突然だった。実家に帰省して三日後、父はいきなり心筋梗塞を起こして亡くなったのだ。59歳だった。私は葬儀に参加した。母は既に他界し、たった一人残った家族である姉と伯父に叔母。従兄弟などの親戚が集まった葬儀は、表だけのものだった。本当に悲しんでいるのは、私と姉、父の実の兄である伯父だけ。そんなものを見てしまったから、私の心は空虚だった。26歳にして、超エリート企業の役員。世間は私を幸福な人間だと言うだろう。でも、その立場になったら違うだろう。ようやくここまで上り詰めたと思ったら、すぐに退屈さが沸き上がってくる。部下たちの報告書を確認して、それに印を押して社長に通すだけ。それで高い給料をもらえるんだから得だとは思うが、職場の人間関係が悪いのだ。

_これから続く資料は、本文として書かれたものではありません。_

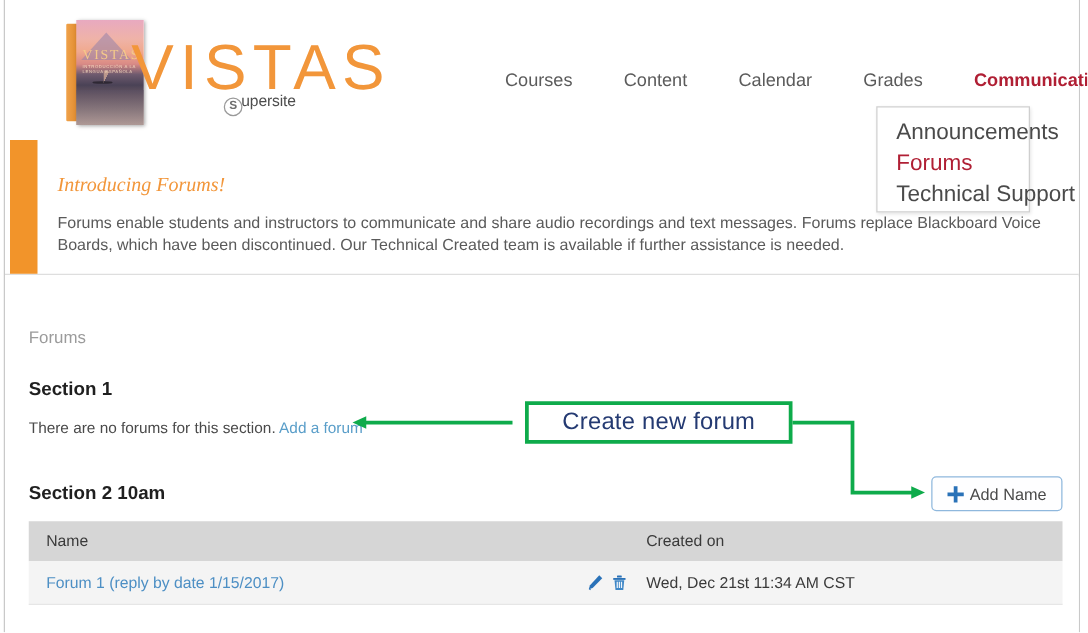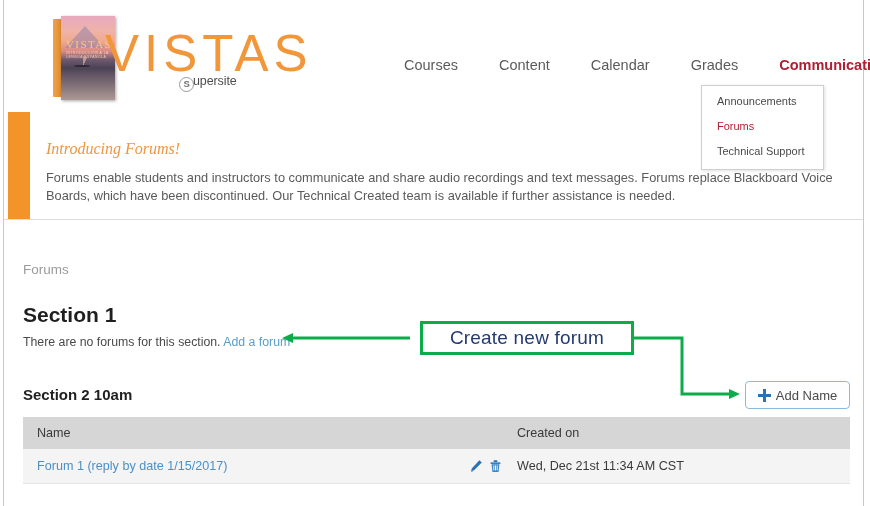"Announcements" .dd-item { font-size: 11px -> 18px }
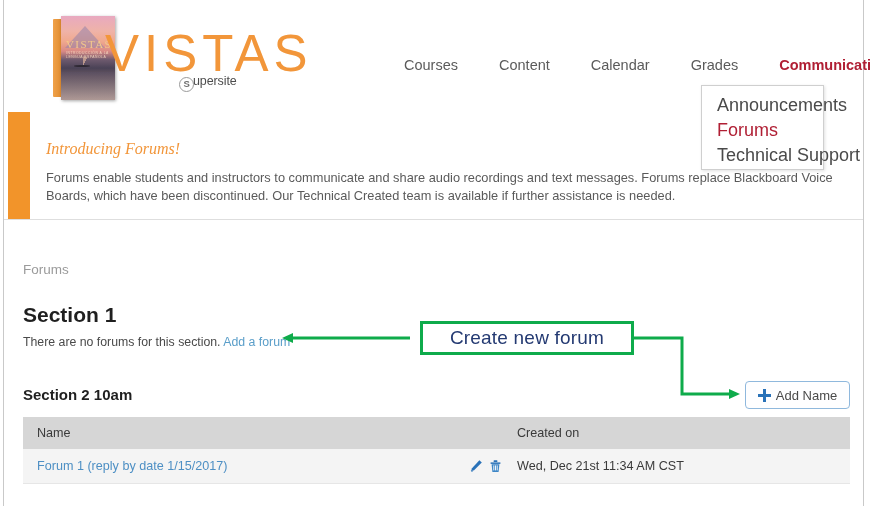"Section 1" .sec1-title { font-size: 21px -> 15px }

そんなことを考えながらひたすらに年上の部下の報告書を修正していると、突然スマホが音を立てた。驚いて画面を見ると、『お姉ちゃん』の文字が。私は慌てて廊下に出ると、通話ボタンを押す。
<もしもし。どうしたの?>
私が訊くと、姉の申し訳なさそうな声が返ってきた。
<ごめんね、那古。仕事中だよね?>
<あー、気にしないで。どうせ退屈だから。息抜きがしたかったんだ>
私が苦笑しながらそう言うと、姉は今度は困ったような声を出した。
<あのね、今、お父さんの所有してる馬の厩舎にいるの。それでね、調教師さんが那古に早く来いって言ってて。今から来れる?>
<え?どういうこと?何で調教師さん?>
私が困惑していると、姉が答える。
<とにかく来て欲しいんだ。電話だと話しづらくて>
<分かった。どこの厩舎?>
<風間厩舎。栗東なんだけど、来れる?>
風間厩舎。私が通話をしながらスマホで調べると、実家の近くでかなり遠いことが分かった。今日は半休かな。
<今から準備して行く。調教師さんに言っておいて>
私はそう言って通話を切り、ビルの6階にある社長室へエレベーターで向かう。重厚な木の扉を前にして怖じ気付く社員も多々いるが、私の会社の中での心は完全に乾ききっているため、何も感じない。私は無心に扉をノックし、入室の許可をされるとこちら側に引いた。
「失礼致します。お話ししたいことがあるのですが」
この会社の女性社長は、ふわりと微笑んだ。
「ええ、分かったわ。そこに座って」
わたしは社長の言葉に甘えて「そこ」と表された質の良いソファーに腰かける。半休を取ることを伝えに来ただけだから、別に立ちっぱなしでも気にならないけど。
「それで?何の話かしら?」
「はい。本日、昼の少し前から半休を取りたいと思っているのですが、許可して頂けますでしょうか」
私が淡々と続けると、社長は困惑したような顔をする。
「どうしたの?今まで半休なんて取ったこともないのに」
もういい。洗いざらい話してしまおう。
「はい。姉から連絡が入りまして。急用があるため、早く来てほしいと」
「そう。それなら良いわ。お姉さんを待たせてはいけないから、こんなところで油を売ってないで早く帰りなさい。あなたの部下たちには私から話をしておくわ」
社長の言葉に、私はホッと胸を撫で下ろし、「失礼します」と言って社長室を出た。